優れた技術や知識を持つ中小企業であっても、1社だけでは、開発や販路拡大ができない、資金がないなどの課題を抱えていることが少なくない。このため、他社との連携や外部の知見を加えることで、活路を見いだしていくのが狙い。
入退会自由で、会員登録した企業同士や、企業と学校などで商品開発、研究に取り組んだり、共通の課題解決に向けた部会を自主的につくることができる。将来的には、この事業による新商品・技術の誕生、海外進出も視野に入れる。
福知山市役所内にある市中小企業サポートセンターが調整役になるが、行政主導ではなく民間同士でつながっていける母体組織にしていきたいという。
現在は福知山、綾部両市の製造業を中心に民間企業32社が登録。今後は100社以上をめざす。
教育機関では、成美大学、京都工芸繊維大学、京都府立大学、舞鶴工業高等専門学校、府立工業高校、大江高校が名を連ねる。官公庁関係では近畿経済産業局、日本貿易振興機構、府などが加わり、9金融機関も入る。
福知山市土師のホテルロイヤルヒル福知山&スパで27日に設立記念式典が開かれ、関係者約60人が出席した。
冒頭で松山正治市長が「市域にこだわらず多くのみなさんで横のつながりを作ってほしい。新商品開発などで企業の付加価値が上がり、若者が働き定住できる好循環になれば」とあいさつ。民間企業、教育機関、官公庁、金融機関の各代表者が、パワーオンネットへの意欲を語った。

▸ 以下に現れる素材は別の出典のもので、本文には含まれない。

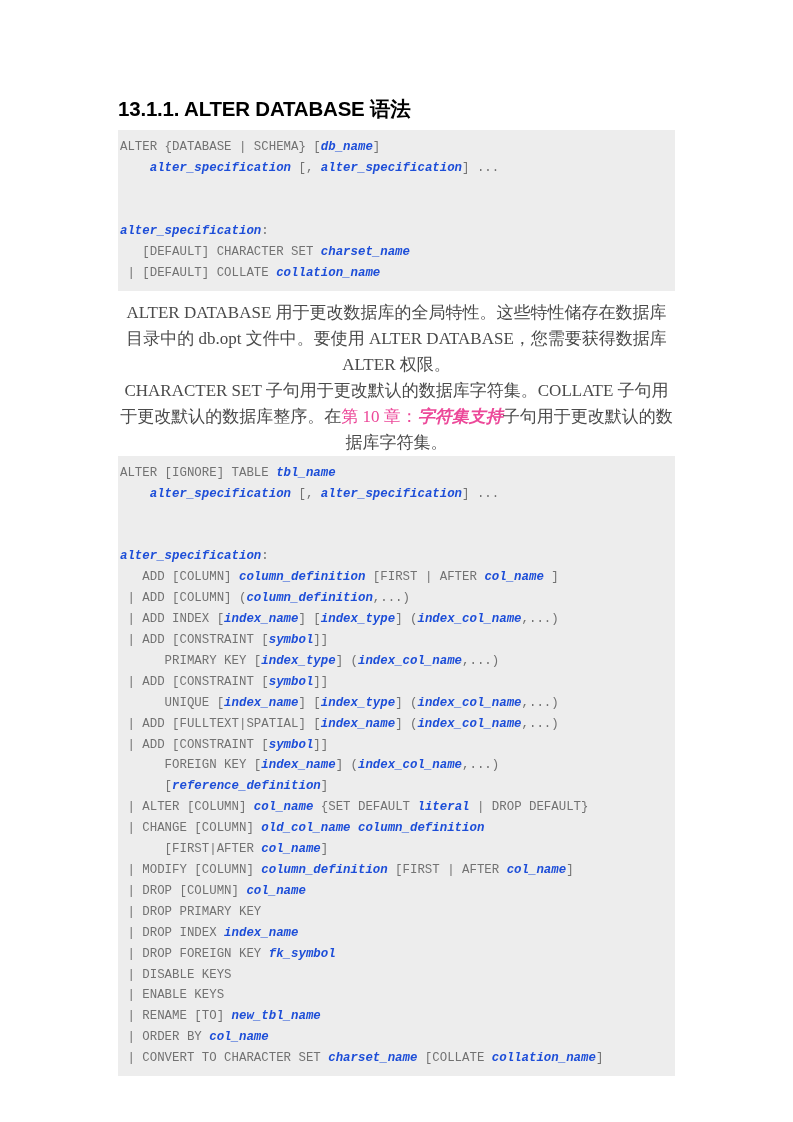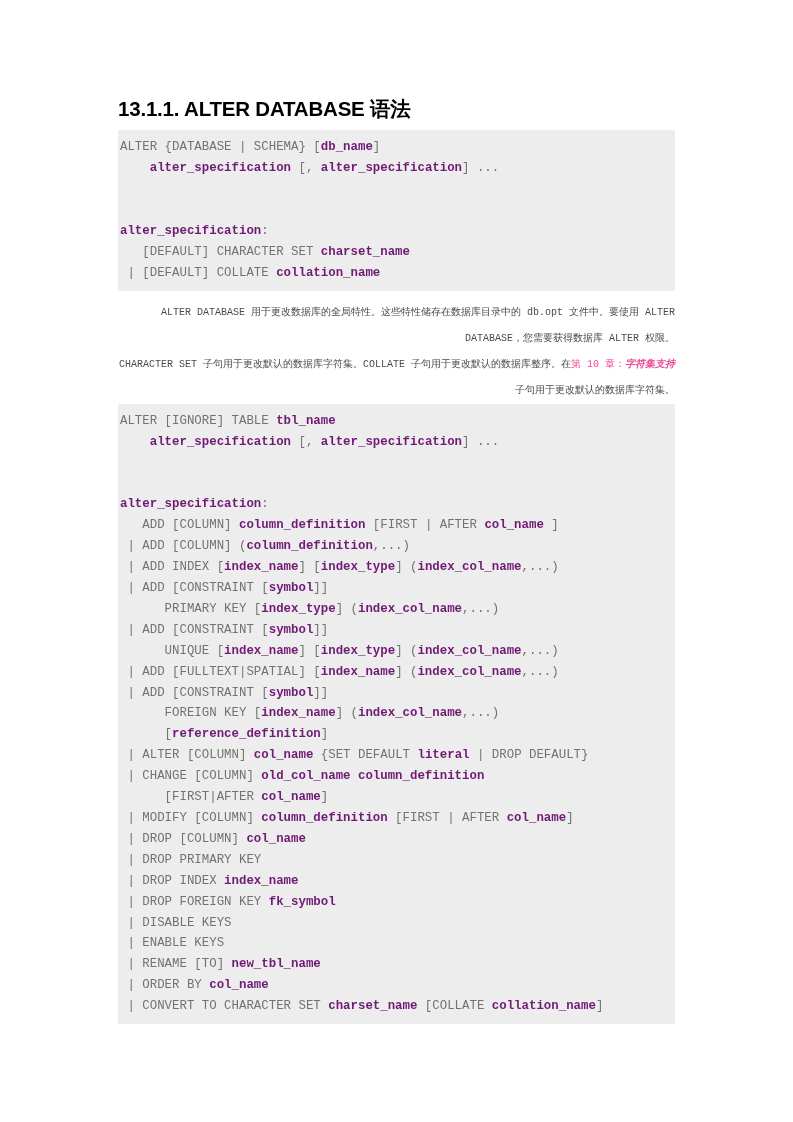--- a/index.html
+++ b/index.html
@@ -56,33 +56,34 @@
     width: 557px;
     box-sizing: border-box;
     overflow: hidden;
   }
   .codeblock .ln {
     display: block;
     padding-left: 2px;
     min-height: 20.9px;
   }
   .codeblock b {
-    color: #701a75;
+    color: #1d4ed8;
     font-weight: bold;
+    font-style: italic;
     font-family: "Liberation Mono", "DejaVu Sans Mono", monospace;
   }
 
   p.para {
-    font-family: Liberation Mono, monospace;
-    font-size: 10px;
+    font-family: Liberation Serif, serif;
+    font-size: 17px;
     color: #4a4a4a;
     line-height: 26px;
     margin: 0;
     padding: 0;
-    text-align: right;
+    text-align: center;
   }
   p.para + p.para { margin-top: 0; }
   .doclink {
     color: #ec4899;
     text-decoration: none;
   }
   .doclink.italic {
     font-style: italic;
     font-weight: bold;
   }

旧福知山女子高校校舎を使って分校開設を計画している京都工芸繊維大学の森本一成・副学長は「民間との共同研究を年間150件ほどしているが、もっと増やしたい。福知山では分校を計画しており、地域に定着し活躍できる若者の育成をめざしたい。うまく大学を活用していただきたい」と述べた。
竹村隆・日本政策金融公庫舞鶴支店長も「積極的リスクを取り、分かち合い、事業をする方をつないでいく役割を果たしたい」と力を込めた。
産学官連携を主題にした内山昭・成美大学学長らの講演に続いて、名刺交換会をし、さっそく会員たちが情報交換をした。
パワーオンネットの幹事を務める中本宏樹・福知山重工業社長は「うちは製造業ですが、例えばニーズ把握や販路開拓などはサービス業の方のほうが強い。1社では制限があることも、産学官連携でならばできることがある。新しい市場が見えてくると期待しています」と話していた。